‘Price control through taxation, self-defeating’
Posted on October 11th, 2018

By Hiran H.Seneiwiratne Courtesy The Island

The government’s price control practice  through taxation on essential items does not serve the purpose because it limits the value in reducing cost and damage markets by preventing the supply of products from rising to meet demand, a top market research company said.

“The price controlling of consumer goods actually can cause significant welfare losses, deterioration in product quality and a reduction in investment in the long run for traders in the country due to higher prices. Therefore, it is more a political drama when an election is round the corner, said Ravi Rathnasabapathy, Fellow member of independent research institute and policy think tank, Advocata, at a panel discussion  following a  survey report launch titled,  ” Price Control in Sri Lanka: Political Theater”. The event was held at the NCC on Tuesday.

According to Rathnasabapathy, a comparison of controlled prices  against retail prices as per the open market weekly average retail prices show that of 13 basic groceries only milk powder was being consistently sold at the controlled prices throughout the relevant survey period.

” No one, not even the Consumer Affairs Authority, possesses a comprehensive list of items subject to price control in the market because the government imposes price controls through gazette notifications periodically, he said.

He said that politicians have imposed price controls on a variety of items through taxation believing  that capping prices will lower costs but the survey shows that they are of limited value in controlling the costs of goods.
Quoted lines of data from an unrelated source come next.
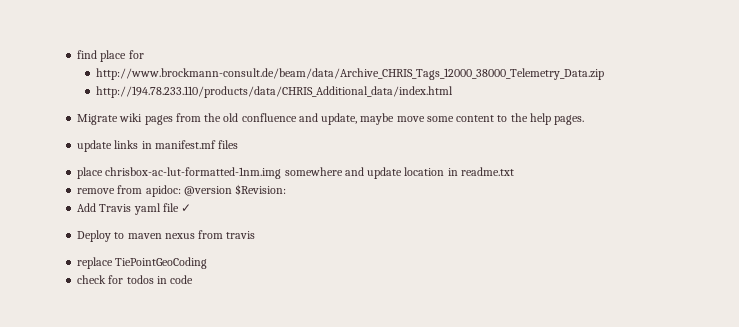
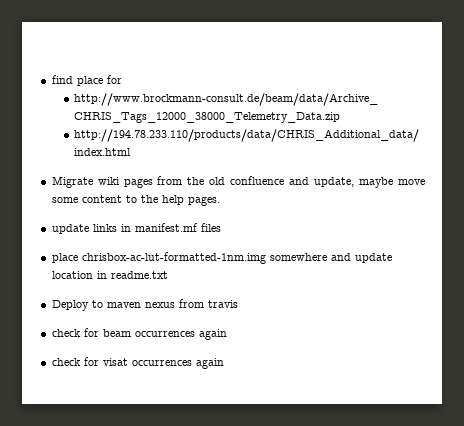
[77,184,287,197] [77,203,192,215] // remove from apidoc: @version $Revision: // Add Travis yaml file ✓ -> (168, 275) none
[77,257,208,269] [77,275,194,284] replace TiePointGeoCoding // check for todos in code -> [51,328,227,340] [51,357,224,369] check for beam occurrences again // check for visat occurrences again

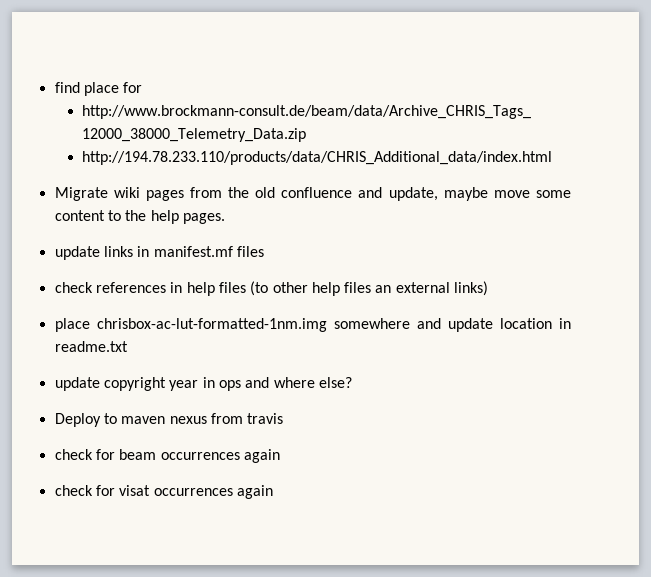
(221, 227) none -> [54,281,489,296] // check references in help files (to other help files an external links)
(168, 275) none -> [54,377,352,391] // update copyright year in ops and where else?

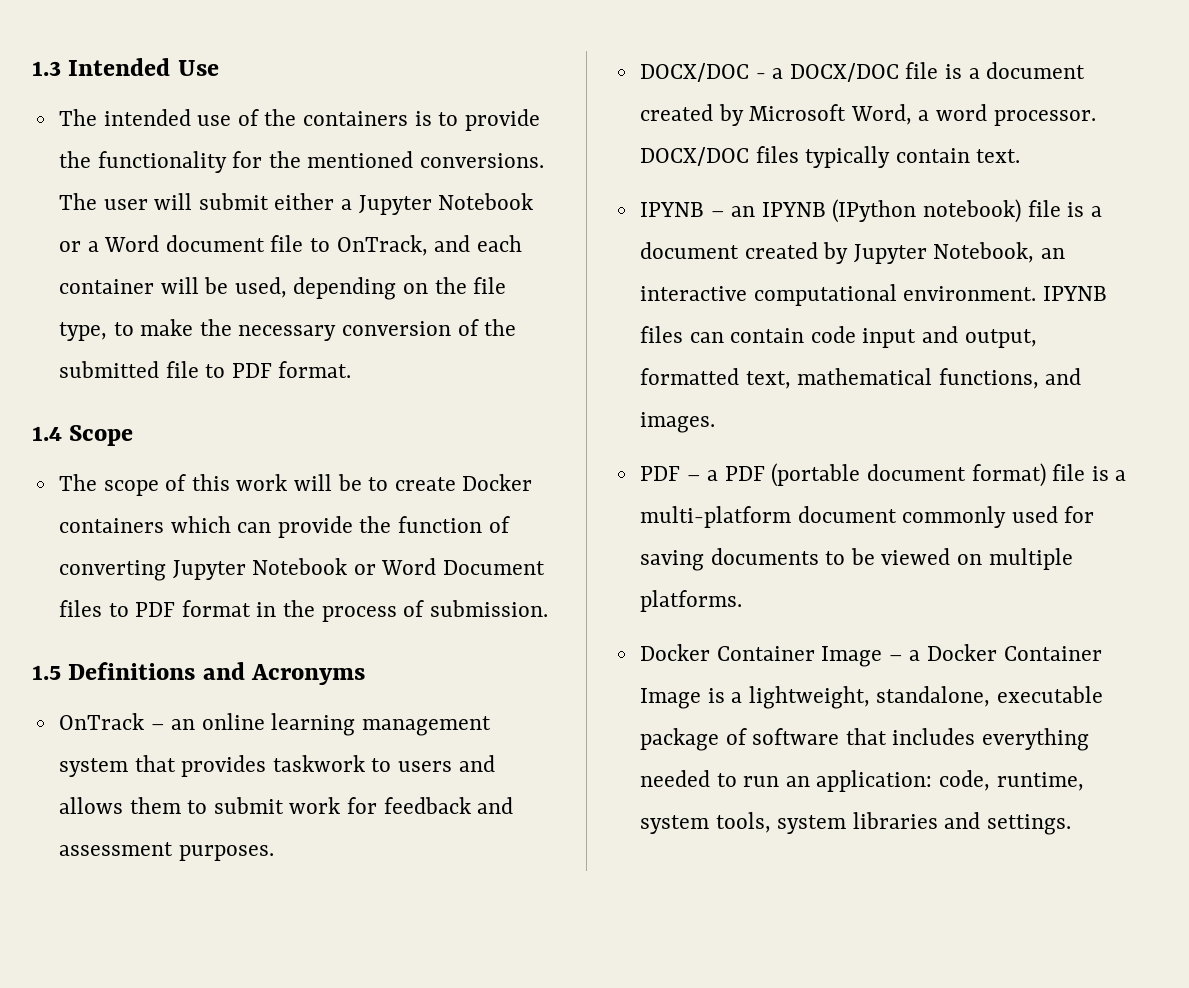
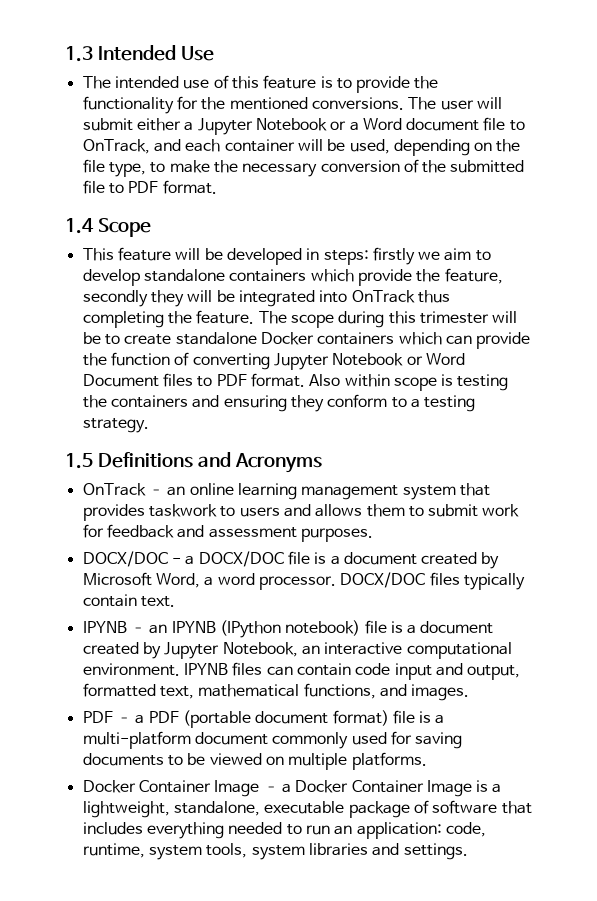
[264,109,409,126] the containers -> [231,75,317,89] this feature
[58,474,288,496] The scope of this work -> [82,247,491,265] [82,268,503,286] [82,290,450,307] [82,310,489,328] This feature will be developed in steps: firstly we aim to develop standalone containers which provide the feature, secondly they will be integrated into OnTrack thus completing the feature. The scope during this trimester
(456, 484) none -> [175,332,257,345] standalone
[181,600,548,622] format in the process of submission. -> [250,373,509,391] [82,394,476,412] [82,418,149,433] format. Also within scope is testing the containers and ensuring they conform to a testing strategy.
Frontier Research Product Head Travis Gomez  said at the panel discussion that serious enforcement seems confined to items produced by multinationals or large corporates. Some of these items are: milk powder, cement, cooking gas, which are administratively easier to police but unfortunately the government appears to have taken enforcement in the unorganized sector at the expense of consumer choice and quality.
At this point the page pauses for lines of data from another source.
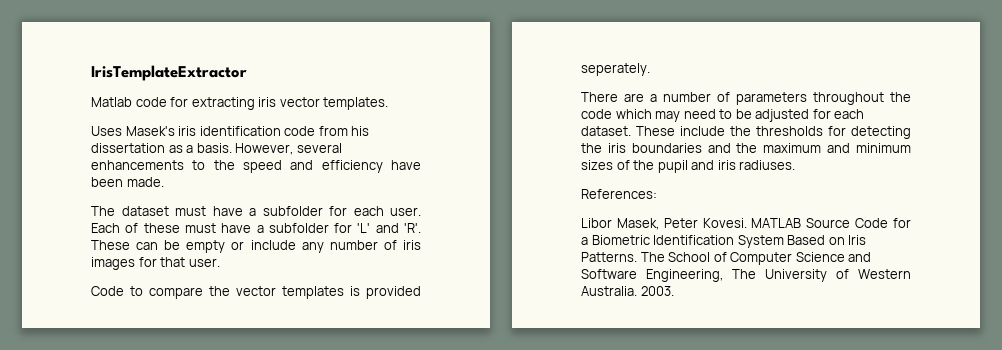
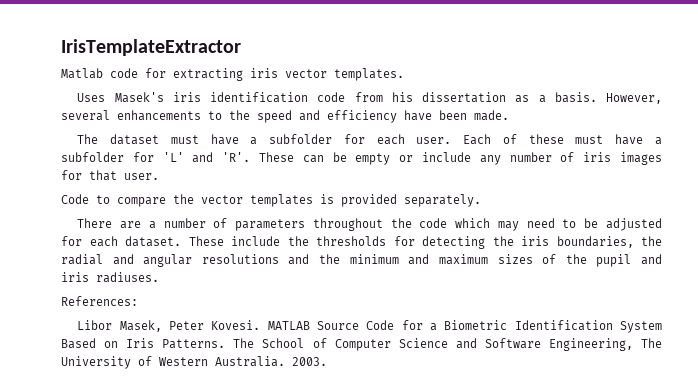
[581,63,650,76] seperately. -> [404,194,481,207] separately.
[631,143,911,153] boundaries and the maximum and minimum -> [556,236,662,248] [61,254,488,267] boundaries, the radial and angular resolutions and the minimum and maximum

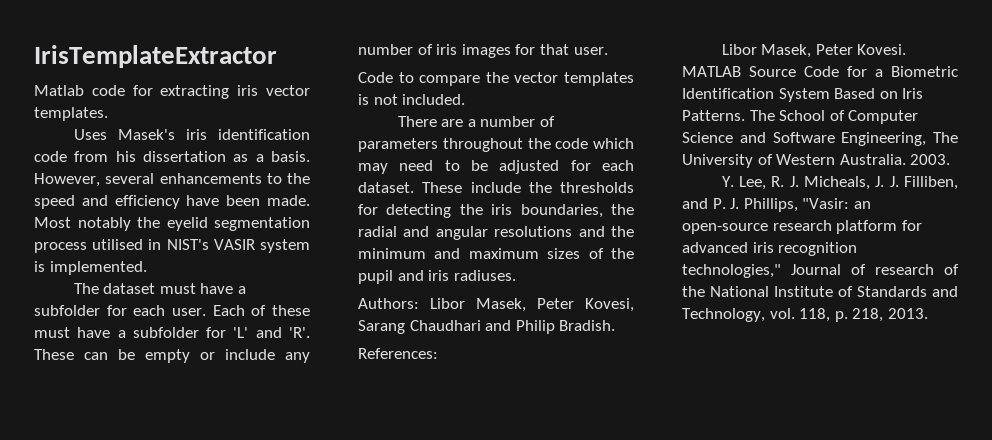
(509, 115) none -> [34,217,310,231] [34,239,310,253] [34,261,147,275] Most notably the eyelid segmentation process utilised in NIST's VASIR system is implemented.
[341,194,481,207] provided separately. -> [373,94,466,105] not included.
(159, 277) none -> [358,298,634,312] [358,320,616,334] // Authors: Libor Masek, Peter Kovesi, Sarang Chaudhari and Philip Bradish.
(327, 361) none -> [721,176,958,190] [682,198,871,212] [682,220,922,234] [682,242,858,256] [682,264,959,278] [682,286,958,297] [682,308,928,322] // Y. Lee, R. J. Micheals, J. J. Filliben, and P. J. Phillips, "Vasir: an open-source research platform for advanced iris recognition technologies," Journal of research of the National Institute of Standards and Technology, vol. 118, p. 218, 2013.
Gomez also said that when it comes to cement prices it is more economical to import high quality low priced cement and pack it and sell it to the market rather than manufacturing cement in Sri Lanka.

Breakthrough Business Intelligence Executive Director Dilini Jayasuriya said that unnecessary price controls will affect the quality of the products and create an ambiguity in the market.

She also said that traders will resort to various bad trade practices, such as, selling low quality products and overlooking product quality, resulting in a reduction in investment and in the long run, higher prices.